We left, to take our old lady home, and had a bit of a chuckle about the ‘man with the pubes’. A couple of hours later, we had another job nearby, and had to go back to that same hospital. As soon as I dropped off my patient, I was met by an excited nurse, who ushered me into the rest room, hardly able to contain her giggling and obvious delight in something. ” You have got to have a look at that guy’s pubes” she hissed. She continued by telling me that she had never seen anything like it, in all her years of nursing. As the story unfolded, it turned out that they had brought the chap into a cubicle, deciding to have a quick look, before writing him off as a nutter. When he got undressed, he revealed a thatch of pubes, the like of which had never been seen before, by any of the staff. It was so amazing, that they were ringing other wards, so that their colleagues could get a look at the phenomenon. This man had been examined by more staff than if he had been at a private clinic, he must have thought that he had finally gone to the right place to get his problem sorted. Little did he know, that he was the subject of morbid curiosity, in the same way as John Merrick would have been displayed in Victorian times.

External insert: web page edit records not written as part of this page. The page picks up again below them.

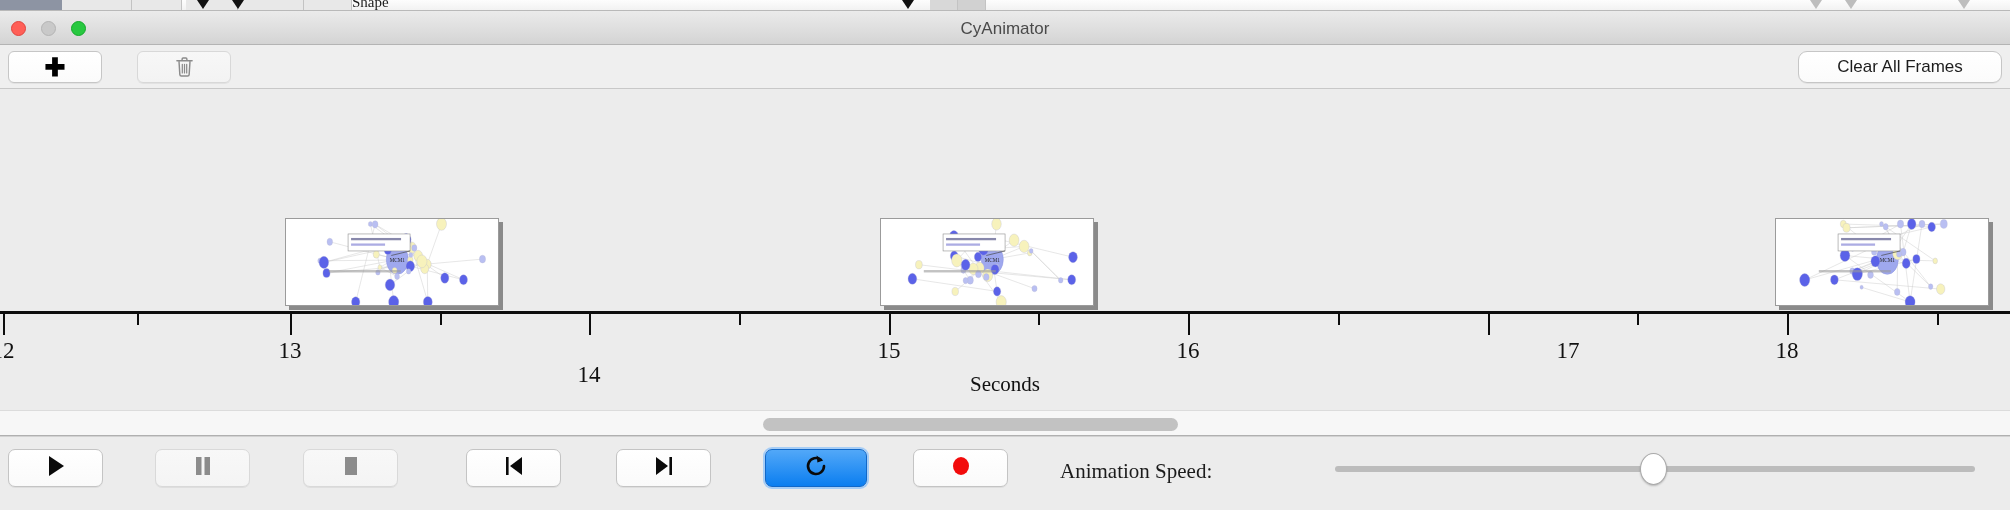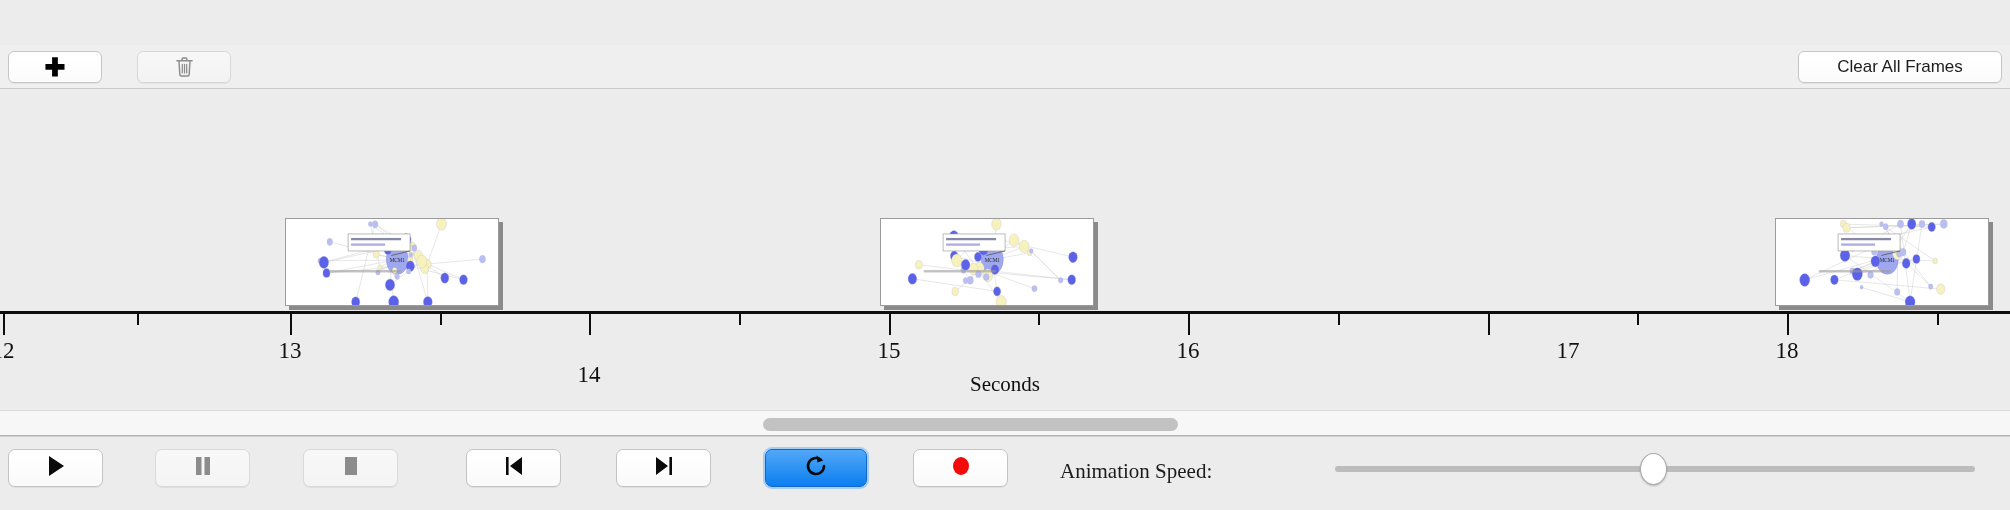"Shape" div.bg-window { html: none -> <div> <div></div> <div></div> <div></div> <div></div> <div></div> <div></div> <div></div> <div></div> <div></div> <div></div> <div></div> <div>Shape</div> <div></div> <div></div> <div></div> </div> }
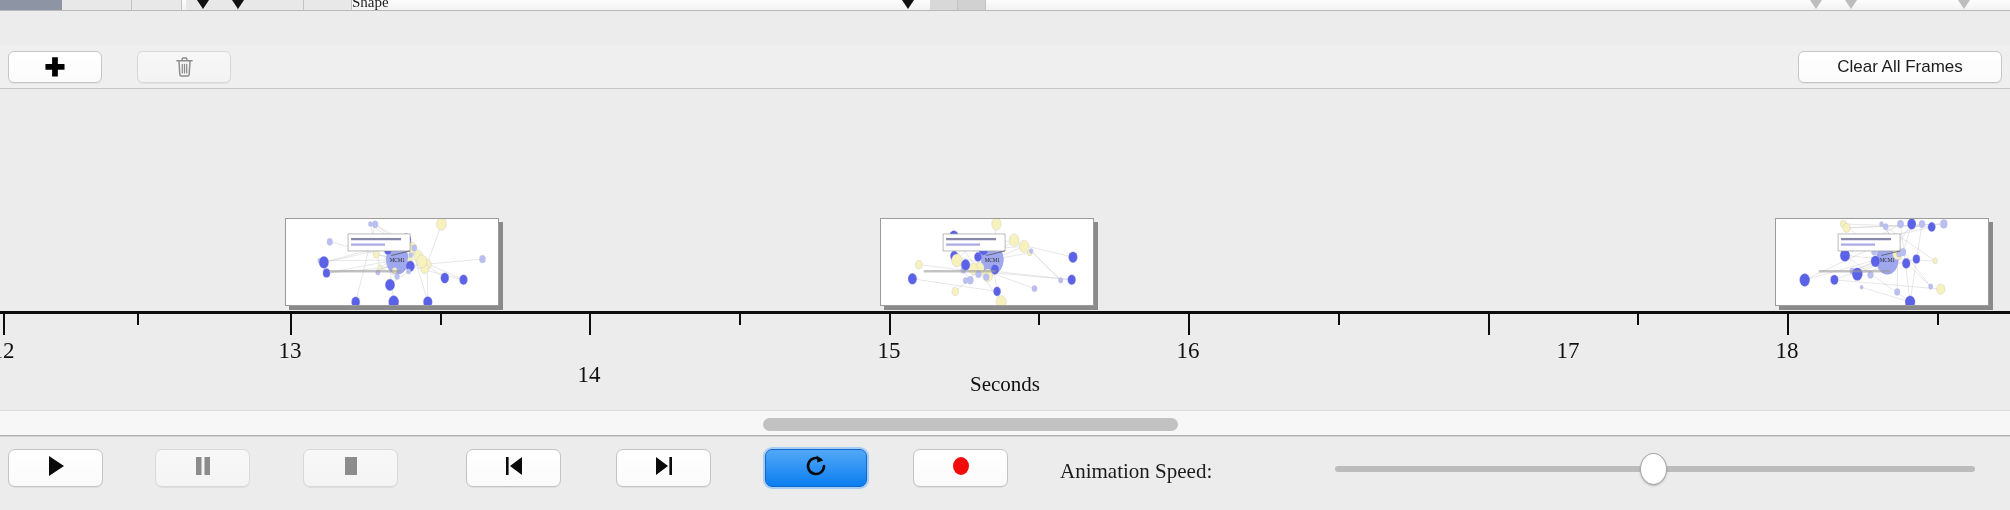"CyAnimator" div.titlebar { html: none -> <div> <div> <div></div> <div></div> <div></div> </div> <div>CyAnimator</div> </div> }
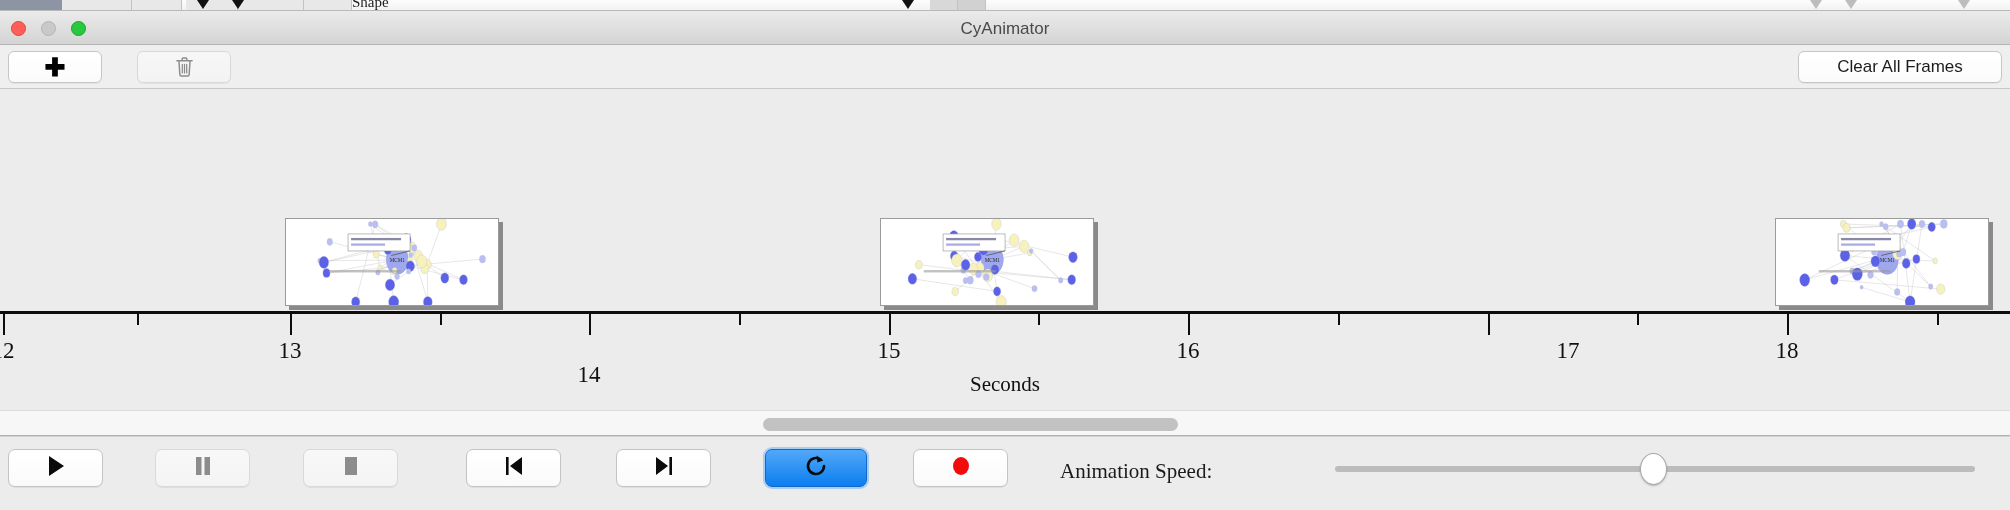"Clear All Frames" .btn-clear { border-radius: none -> 9px }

I was not going to miss out, that was for sure! I was given a white coat to cover my uniform, and I borrowed a stethoscope from a nurse. I would have to trust to luck that he did not remember me from earlier, or just presumed that I was one of the staff. I entered the cubicle with a flourish, barking in a loud voice, “good morning, what seems to be the problem?” He lifted the sheet, and raised his gown, no other explanation necessary. Luckily he was wearing underpants, though they were of the Y-Front type, so could hardly contain the veritable forest of pubic hair that greeted my gaze. From above the belly-button, extending down both thighs, almost to his knees, covering his genitalia to the point of invisibility, stood a four inch tall mat of hair, as frizzy as that on his head, and where the underpants intervened, sprouting like dark cauliflower florets, under some pressure. ” I cut it, and it just grows back like this really quickly” he told me, and I heard tiredness and resignation in his voice. ” Can you do anything about it please?”  “I will have to see” , I replied. Of course, what I did do, was to stifle my near hysterical laughter, then pass on my coat to the next in line to have a look, with the added inspiration, ” his pubes are like Jimi Hendrix’s hair, his pants even make the headband effect, you’ve got to see this!”

Sometimes, you just have to look on the lighter side.